The Pool, a concept. Australian Institute of Architects

The swimming pool as a cultural symbol will form the foundation of the Australian exhibition at the 2016 Venice Architecture Biennale, the premier architectural forum in the world.

The exhibition design winner — The Pool by Aileen Sage and Michelle Tabet — was announced tonight at Australian Institute of Architects events in Sydney and Melbourne.

Visitors will be transported poolside through an immersive multi-sensory experience within the new Denton Corker Marshall-designed pavilion in Venice.

The Venice 2016 Creative Team: (l-r) Amelia Holliday, Michelle Tabet, Isabelle Toland. Image: Alex Mayes

Sight, scent, sound, reflection and perspective will create a series of perceptual illusions, bringing to Venice a suggestion of a particular Australian architectural condition.

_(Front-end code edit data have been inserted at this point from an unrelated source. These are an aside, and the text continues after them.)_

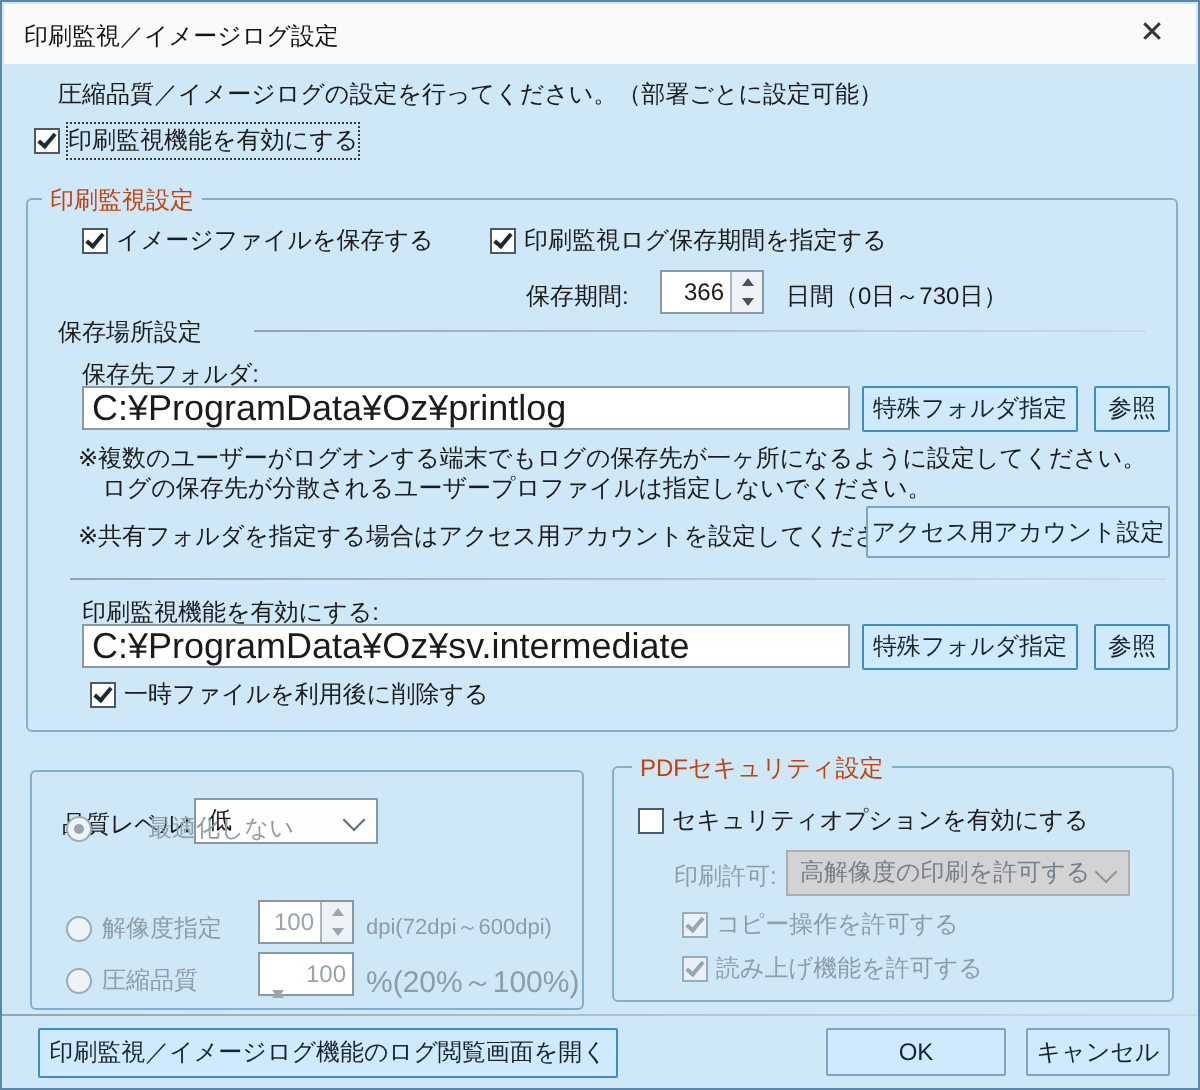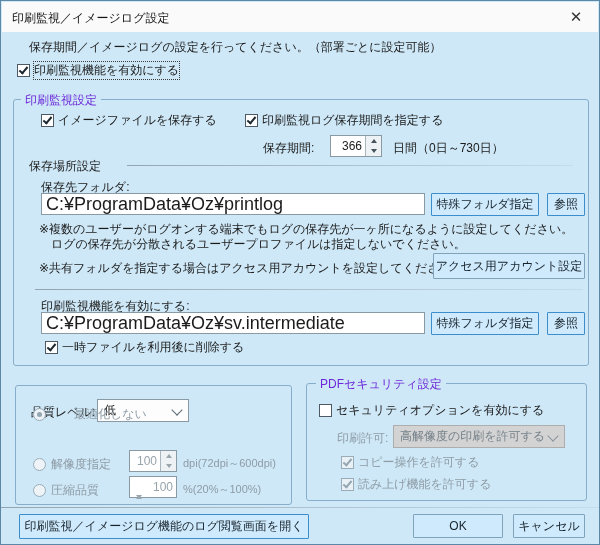--- a/index.html
+++ b/index.html
@@ -4,21 +4,21 @@
 <style>
   html,body{margin:0;padding:0;}
   body{width:600px;height:545px;font-family:"Liberation Sans","DejaVu Sans",sans-serif;font-size:12px;color:#1b1b1b;}
   .dialog{position:relative;width:600px;height:545px;box-sizing:border-box;background:#cee8f7;border:1px solid #5c87a6;overflow:hidden;}
   .titlebar{position:absolute;left:1px;top:1px;width:596px;height:30px;background:#fafafa;}
   .title{position:absolute;left:10px;top:8px;color:#141414;white-space:nowrap;}
   .close{position:absolute;right:0;top:0;width:44px;height:30px;text-align:center;line-height:30px;font-size:15px;color:#333;cursor:default;}
   .txt{position:absolute;white-space:nowrap;}
   .g{color:#8e9ca6;}
   .group{position:absolute;box-sizing:border-box;border:1px solid #86aecb;border-radius:3px;}
-  .glabel{position:absolute;background:#cee8f7;padding:0 4px;color:#6d28d9;white-space:nowrap;}
+  .glabel{position:absolute;background:#cee8f7;padding:0 4px;color:#c2410c;white-space:nowrap;}
   .hline{position:absolute;height:1px;background:linear-gradient(to right,#93a5b0,#c6dcea);}
   .btn{position:absolute;box-sizing:border-box;background:#cfeafd;border:1px solid #3c8dcc;border-radius:1px;display:flex;align-items:center;justify-content:center;color:#17242c;white-space:nowrap;}
   .btn.gray{border-color:#7fa3bb;}
   .input{position:absolute;box-sizing:border-box;border:1px solid #8a9aa5;background:#fff;font-size:18px;padding:2px 4px;font-family:inherit;color:#1b1b1b;}
   .cb{position:absolute;display:flex;align-items:center;gap:4px;white-space:nowrap;}
   .cb .box{width:13px;height:13px;background:#fff;border:1px solid #4d5a63;position:relative;box-sizing:border-box;flex:none;}
   .cb .box.checked::after{content:"";position:absolute;left:1px;top:2px;width:7px;height:3px;border-left:2px solid #1d2930;border-bottom:2px solid #1d2930;transform:rotate(-50deg);}
   .cb.disabled .box{border-color:#9aacb8;background:#e9f1f6;}
   .cb.disabled .box.checked::after{border-color:#93a6b2;}
   .cb.disabled .clabel{color:#8e9ca6;}
@@ -46,21 +46,21 @@
 </head>
 <body>
 
 <div class="dialog">
 
   <div class="titlebar">
     <div class="title">印刷監視／イメージログ設定</div>
     <div class="close"><span>✕</span></div>
   </div>
 
-  <div class="txt" style="left:28px;top:38px;">保存期間／イメージログの設定を行ってください。（部署ごとに設定可能）</div>
+  <div class="txt" style="left:28px;top:38px;">圧縮品質／イメージログの設定を行ってください。（部署ごとに設定可能）</div>
 
   <div class="cb" style="left:16px;top:61px;">
     <span class="box checked"></span>
     <span class="clabel focus-dotted">印刷監視機能を有効にする</span>
   </div>
 
   <div class="group" style="left:12px;top:98px;width:576px;height:267px;"></div>
   <div class="glabel" style="left:20px;top:91px;">印刷監視設定</div>
 
   <div class="cb" style="left:40px;top:111px;">
@@ -137,21 +137,21 @@
     <span class="circ"></span>
     <span class="rlabel">圧縮品質</span>
   </div>
   <div class="spin disabled" style="left:128px;top:475px;width:48px;height:22px;flex-direction:column;">
     <span class="val">100</span>
     <span class="btns">
         <span class="sbtn up"></span>
         <span class="sbtn down"></span>
       </span>
   </div>
-  <div class="txt g" style="left:182px;top:481px;font-size:11px;">%(20%～100%)</div>
+  <div class="txt g" style="left:182px;top:481px;font-size:15px;">%(20%～100%)</div>
 
   <div class="group" style="left:305px;top:382px;width:281px;height:118px;"></div>
   <div class="glabel" style="left:315px;top:375px;">PDFセキュリティ設定</div>
 
   <div class="cb" style="left:318px;top:401px;">
     <span class="box"></span>
     <span class="clabel">セキュリティオプションを有効にする</span>
   </div>
 
   <div class="txt g" style="left:336px;top:429px;">印刷許可:</div>

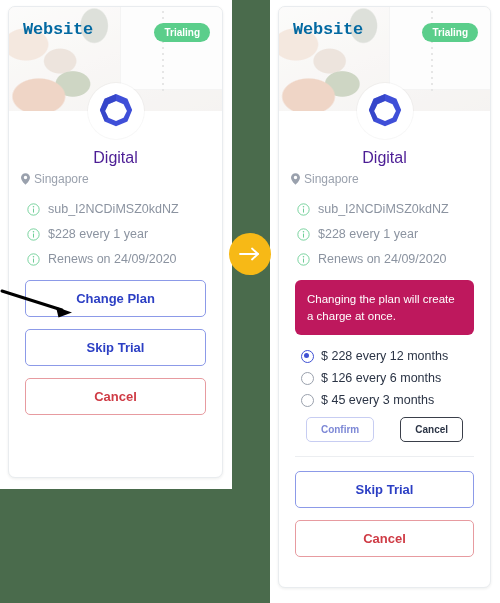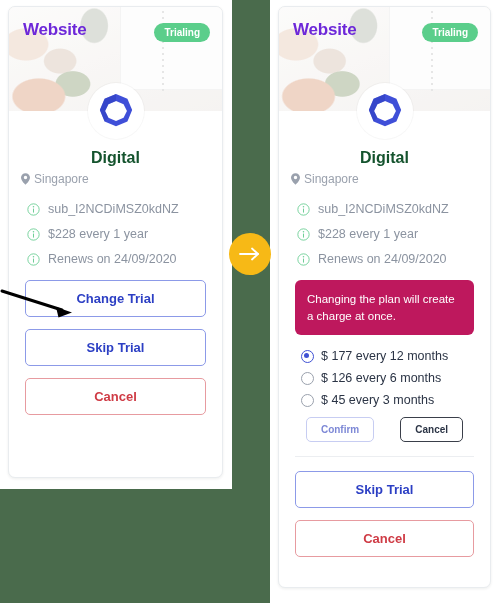--- a/index.html
+++ b/index.html
@@ -67,23 +67,24 @@
   .hero .dotgrid{
     position:absolute;right:0;top:0;width:46%;height:100%;
     background-image:radial-gradient(#e8e8e8 .6px, transparent .7px);
     background-size:6px 6px;
     opacity:.75;
   }
   .hero .veil{position:absolute;inset:0;background:rgba(255,255,255,.30);}
 
   .hero-title{
     position:absolute;left:14px;top:13px;
-    font-size:17px;font-weight:bold;color:#6d28d9;
+    font-size:17px;font-weight:bold;color:#0369a1;
     letter-spacing:-.2px;
     z-index:4;
+    font-family:Liberation Mono, monospace;
   }
   .badge{
     position:absolute;right:12px;top:16px;
     background:#5bce8b;color:#fff;
     font-size:10px;font-weight:bold;
     padding:4px 10px;border-radius:10px;
     z-index:4;
   }
 
   
@@ -94,21 +95,21 @@
     width:56px;height:56px;border-radius:50%;
     background:#fff;
     display:flex;align-items:center;justify-content:center;
     z-index:5;
     box-shadow:0 0 0 1px rgba(0,0,0,.03);
   }
 
   
   .body{padding:38px 12px 14px;text-align:center;}
   .plan-name{
-    font-size:16px;font-weight:bold;color:#14532d;
+    font-size:16px;font-weight:normal;color:#4c1d95;
     margin:0 0 5px;
   }
   .loc{
     font-size:12px;color:#9aa1ad;
     display:flex;align-items:center;gap:4px;
     margin-bottom:16px;
   }
   .loc svg{display:block;}
 
   .info-list{text-align:left;padding:0 6px;margin-bottom:14px;}
@@ -266,21 +267,21 @@
                 <circle cx="7" cy="7" r="6.1" fill="none" stroke="#6fcf97" stroke-width="1"></circle>
                 <circle cx="7" cy="4" r=".85" fill="#6fcf97"></circle>
                 <rect x="6.45" y="5.8" width="1.1" height="4.6" rx=".5" fill="#6fcf97"></rect>
               </svg>
             </span>
             <span>Renews on 24/09/2020</span>
           </div>
         </div>
 
         <div class="btn-stack">
-          <button class="btn btn-blue">Change Trial</button>
+          <button class="btn btn-blue">Change Plan</button>
           <button class="btn btn-blue">Skip Trial</button>
           <button class="btn btn-red">Cancel</button>
         </div>
       </div>
 
     </div>
   </div>
 
   <div class="panel" id="panel-right">
     <div class="card">
@@ -345,21 +346,21 @@
             </span>
             <span>Renews on 24/09/2020</span>
           </div>
         </div>
 
         <div class="alert">Changing the plan will create a charge at once.</div>
 
         <div class="radios">
           <label class="radio-row">
             <span class="rdot on"></span>
-            <span>$ 177 every 12 months</span>
+            <span>$ 228 every 12 months</span>
           </label>
           <label class="radio-row">
             <span class="rdot"></span>
             <span>$ 126 every 6 months</span>
           </label>
           <label class="radio-row">
             <span class="rdot"></span>
             <span>$ 45 every 3 months</span>
           </label>
         </div>

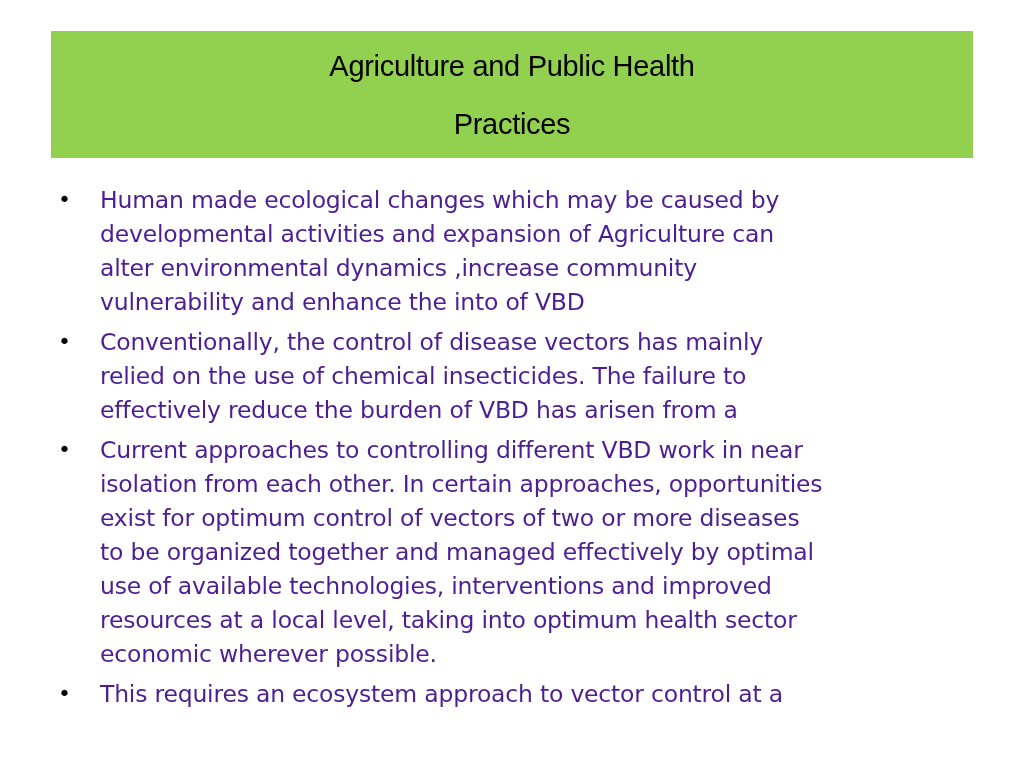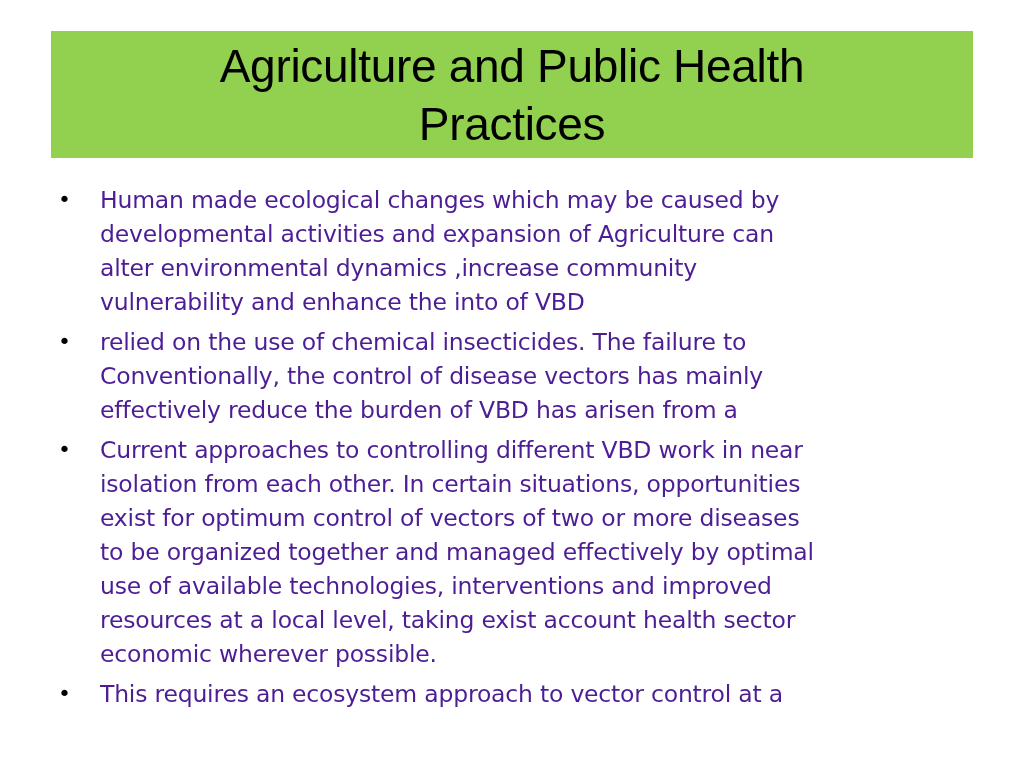--- a/index.html
+++ b/index.html
@@ -24,21 +24,21 @@
       width: 922px;
       height: 127px;
       background: #92D050;
       display: flex;
       flex-direction: column;
       align-items: center;
       justify-content: center;
     }
     .title-line {
       font-family: "Liberation Sans", "DejaVu Sans", sans-serif;
-      font-size: 46px;
+      font-size: 29px;
       line-height: 58px;
       color: #000000;
       text-align: center;
       white-space: nowrap;
       letter-spacing: -0.3px;
     }
     .bullets {
       position: absolute;
       left: 56px;
       top: 183px;
@@ -83,32 +83,32 @@
   <ul class="bullets">
     <li class="bullet-item">
       <span class="bullet-dot">•</span>
       <span class="bullet-line">Human made ecological changes which may be caused by</span>
       <span class="bullet-line">developmental activities and expansion of Agriculture can</span>
       <span class="bullet-line">alter environmental dynamics ,increase community</span>
       <span class="bullet-line">vulnerability  and enhance the into of VBD</span>
     </li>
     <li class="bullet-item">
       <span class="bullet-dot">•</span>
+      <span class="bullet-line">Conventionally, the control of disease vectors has mainly</span>
       <span class="bullet-line">relied on the use of chemical insecticides. The failure to</span>
-      <span class="bullet-line">Conventionally, the control of disease vectors has mainly</span>
       <span class="bullet-line">effectively reduce the burden of VBD has arisen from a</span>
     </li>
     <li class="bullet-item">
       <span class="bullet-dot">•</span>
       <span class="bullet-line">Current approaches to controlling different VBD work in near</span>
-      <span class="bullet-line">isolation from each other. In certain situations, opportunities</span>
+      <span class="bullet-line">isolation from each other. In certain approaches, opportunities</span>
       <span class="bullet-line">exist for optimum control of vectors of two or more diseases</span>
       <span class="bullet-line">to be organized together and managed effectively by optimal</span>
       <span class="bullet-line">use of available technologies, interventions and improved</span>
-      <span class="bullet-line">resources at a local level, taking exist account health sector</span>
+      <span class="bullet-line">resources at a local level, taking into optimum health sector</span>
       <span class="bullet-line">economic wherever possible.</span>
     </li>
     <li class="bullet-item">
       <span class="bullet-dot">•</span>
       <span class="bullet-line">This requires an ecosystem approach to vector control at a</span>
     </li>
   </ul>
 </div>
 
 </body></html>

Some of Australia’s most remarkable pools, be they natural or man-made, inland or coastal, temporary or permanent, will also be profiled as part of the exhibition.

“From pools of necessity to the pools of excess, the pool is a key architectural device, a memory and also a setting,” the new creative directors said. “It has the unique ability to evoke both the sacred and the profane and also aptly represents a distinctively Australian democratic and social space – a great leveller of difference.”

Aileen Sage is a Sydney based architectural practice founded by Isabelle Toland and Amelia Holliday.

The pair teamed up with Michelle Tabet, an urban strategist heading her own boutique consulting practice, to develop the winning concept.

The 2016 Biennale sees the architecture exhibition in the new Australian Pavilion open in May.